I learned a new expression yesterday: ضبط النفس, self-control. For a while I mis-read it (I watch television on my computer, and sometimes the streaming pixillates televised text) as ضغط
, which means “pressure”. I wondered how it was that “pressuring the self” translated to “self-control”. But no – ضبط means overcoming, mastering, or restraining, and was very appropriate for the day.
Yesterday afternoon, Nasrallah and Berri issued announcements saying “friends [an9sar] of the opposition and constancy [al-muwala, a word with Islamic connotations of contracts and the obligations of friendship], steer clear of/get away from discord [al-fitna] and leave the streets immediately“. Saad al-Hariri, who had been conspicuously absent from the news these past few weeks, somewhat tardily asked his followers to “exercise self-control“. I appreciated both requests, as well as the language lesson.
In the end, the army-enforced curfew made it possible for all concerned to honor both requests with no loss of face.
I passed the remains of their night-time installations on my way to the gym: road blocks on my street and on Edde/Lyon Street; trucks filled soldiers and MPs; and more, unsmiling, clustered on the street corners, guns in hand.
Today is beautiful: sunny and warm, with a hint of balmy spring in the air. I wish it were raining; I can’t see the Lebanese mixing things up in bad weather. The sunshine and the warmth make me uneasy.

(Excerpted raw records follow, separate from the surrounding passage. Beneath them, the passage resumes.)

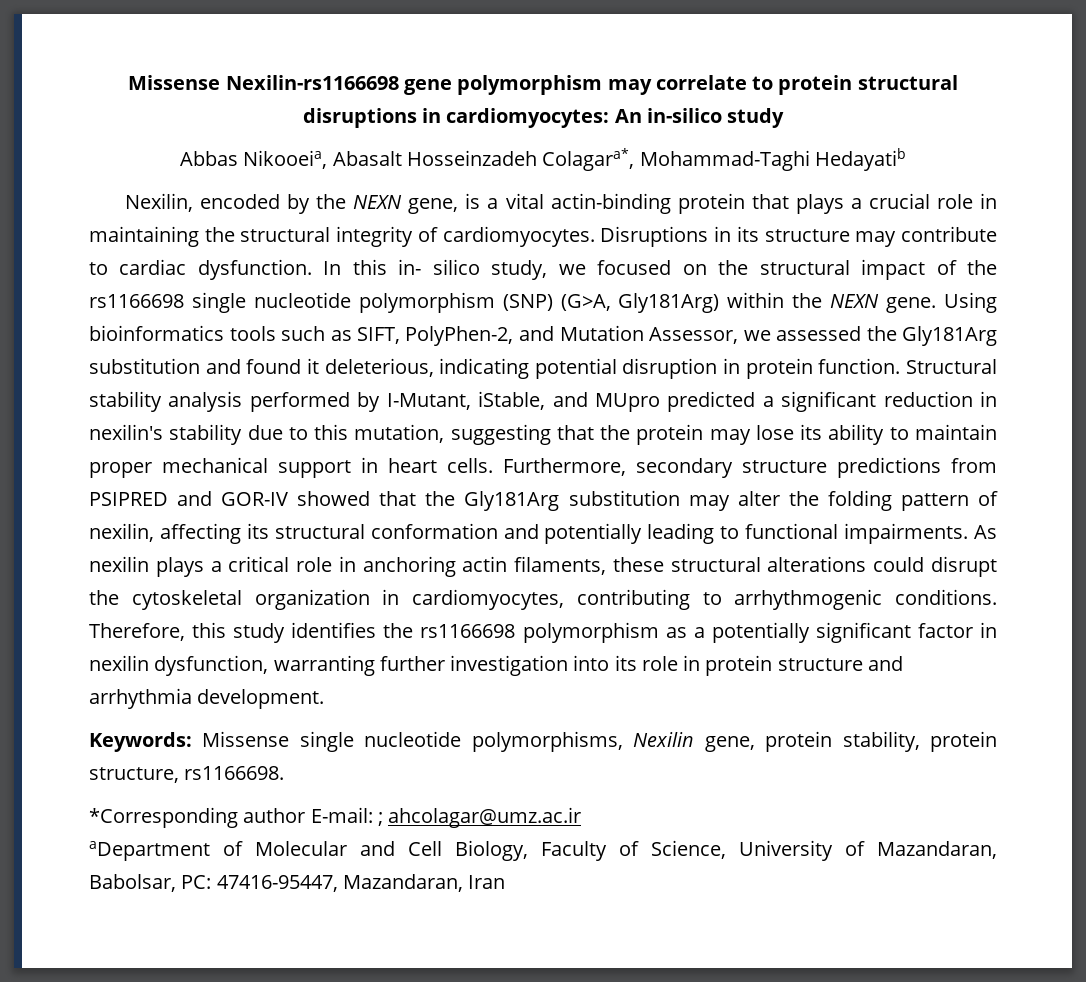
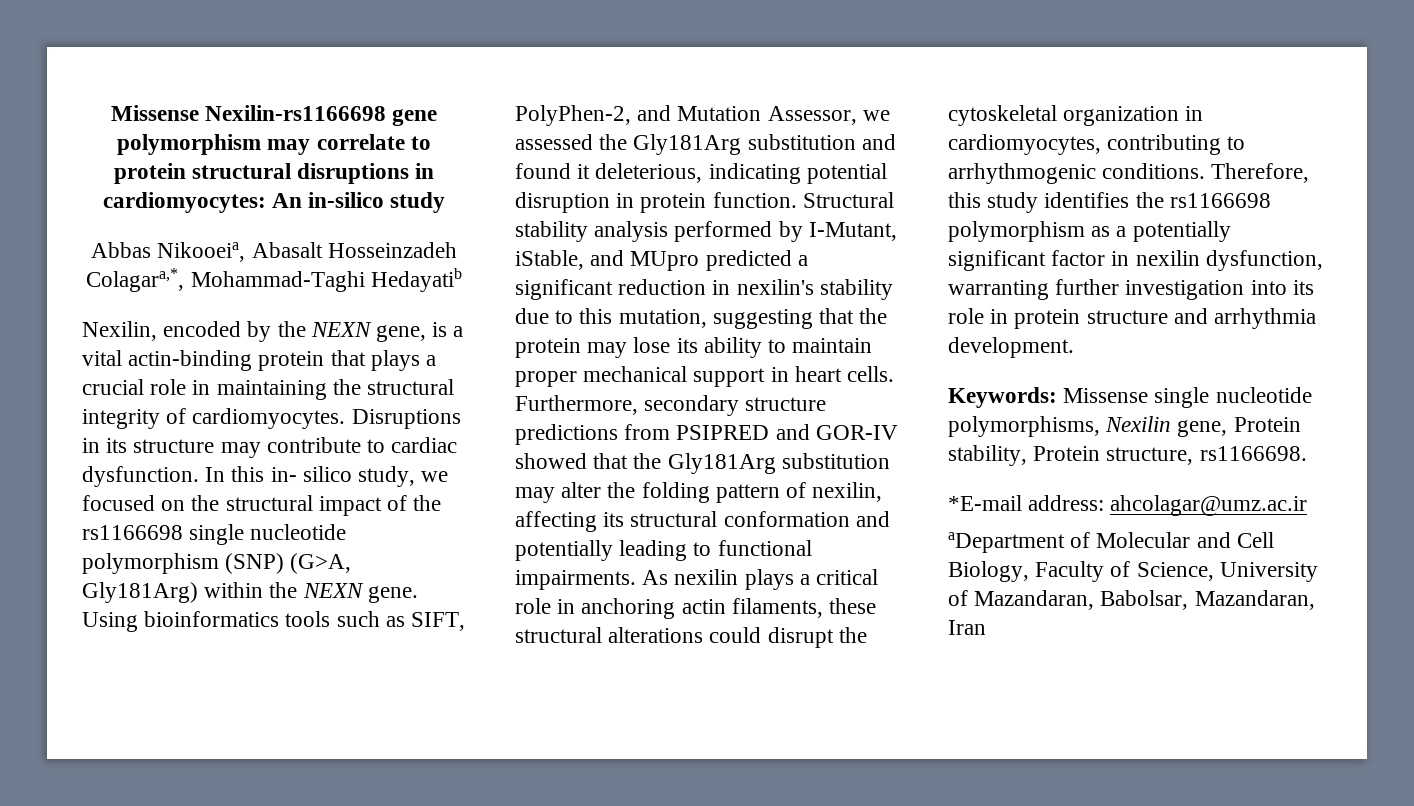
- Abbas Nikooeia, Abasalt Hosseinzadeh Colagara*, Mohammad-Taghi Hedayatib
+ Abbas Nikooeia, Abasalt Hosseinzadeh Colagara,*, Mohammad-Taghi Hedayatib
- Keywords: Missense single nucleotide polymorphisms, Nexilin gene, protein stability, protein structure, rs1166698.
+ Keywords: Missense single nucleotide polymorphisms, Nexilin gene, Protein stability, Protein structure, rs1166698.
- *Corresponding author E-mail: ; ahcolagar@umz.ac.ir
+ *E-mail address: ahcolagar@umz.ac.ir
- aDepartment of Molecular and Cell Biology, Faculty of Science, University of Mazandaran, Babolsar, PC: 47416-95447, Mazandaran, Iran
+ aDepartment of Molecular and Cell Biology, Faculty of Science, University of Mazandaran, Babolsar, Mazandaran, Iran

On the other hand, the sunshine and sunny clime is precisely what makes Beirut and its sister cities up and down the Levantine coast such storied entrepots. As I rounded the corner to the sea, I saw a container ship making its massive way to the port. It seemed the latest incarnation of the ships celebrated in one of the poems I loved most in high school – John Masefield’s Cargoes:
Quinquireme of Nineveh, from distant Ophir
sailing home to haven in sunny Palestine.
With a cargo of ivory
and apes and peacocks
sandalwood, cedarwood, and sweet white wine.
Stately Spanish galleon coming from the Isthmus,
Dipping through the Tropics by the palm-green shores,
With a cargo of diamonds,
Topazes, and cinnamon, and gold moidores.
Dirty British coaster with a salt-caked smoke stack,
Butting through the Channel in the mad March days,
With a cargo of Tyne coal,
Firewood, iron-ware, and cheap tin trays.
On my way home from the gym, I made a small detour (actually, my daily trip is filled with small detours – I like seeing the different streets, and I prefer not to have a totally fixed morning routine). The little street I walked down houses a hotel where my friend M and I stayed during a delightful overnight trip here two years ago.
We had come for a party: my friend A was turning 33, which, as I so helpfully pointed out, was the same as as Christ when he was put to death.
Before the party, though, we had our own adventures. Sandwiched in between lunch at the Virgin Megastore Cafe and what would prove to be a quite fruitful shopping jaunt in Verdun, we ran into a Hizb al-Tahrir demonstration.
M. is Canadian, but was working for an organization with strong ties to the United States government. “So, what do you think the American Embassy would say about our being here for this demonstration?” M. asked me, while snapping photo after photo of the peaceful and rather friendly-looking demonstrators.
Ha ha, I laughed uneasily, less sanguine and a bit irked with myself for having left my camera in Damascus.
The demonstration was a family affair: men, women, and children of all ages. They insulted no one; and no one we saw or heard insulted them.
I miss demonstrations like this, and Lebanon does, too. Without the leavening presence of fathers, mothers, sisters, wives, and children, groups of young men are a danger to themselves and those around them.
And as for the leaders who so willingly transform this next generation into fodder for their own glory, shame on them. Universities are the locus of a country’s hopes for its future – not for its destruction.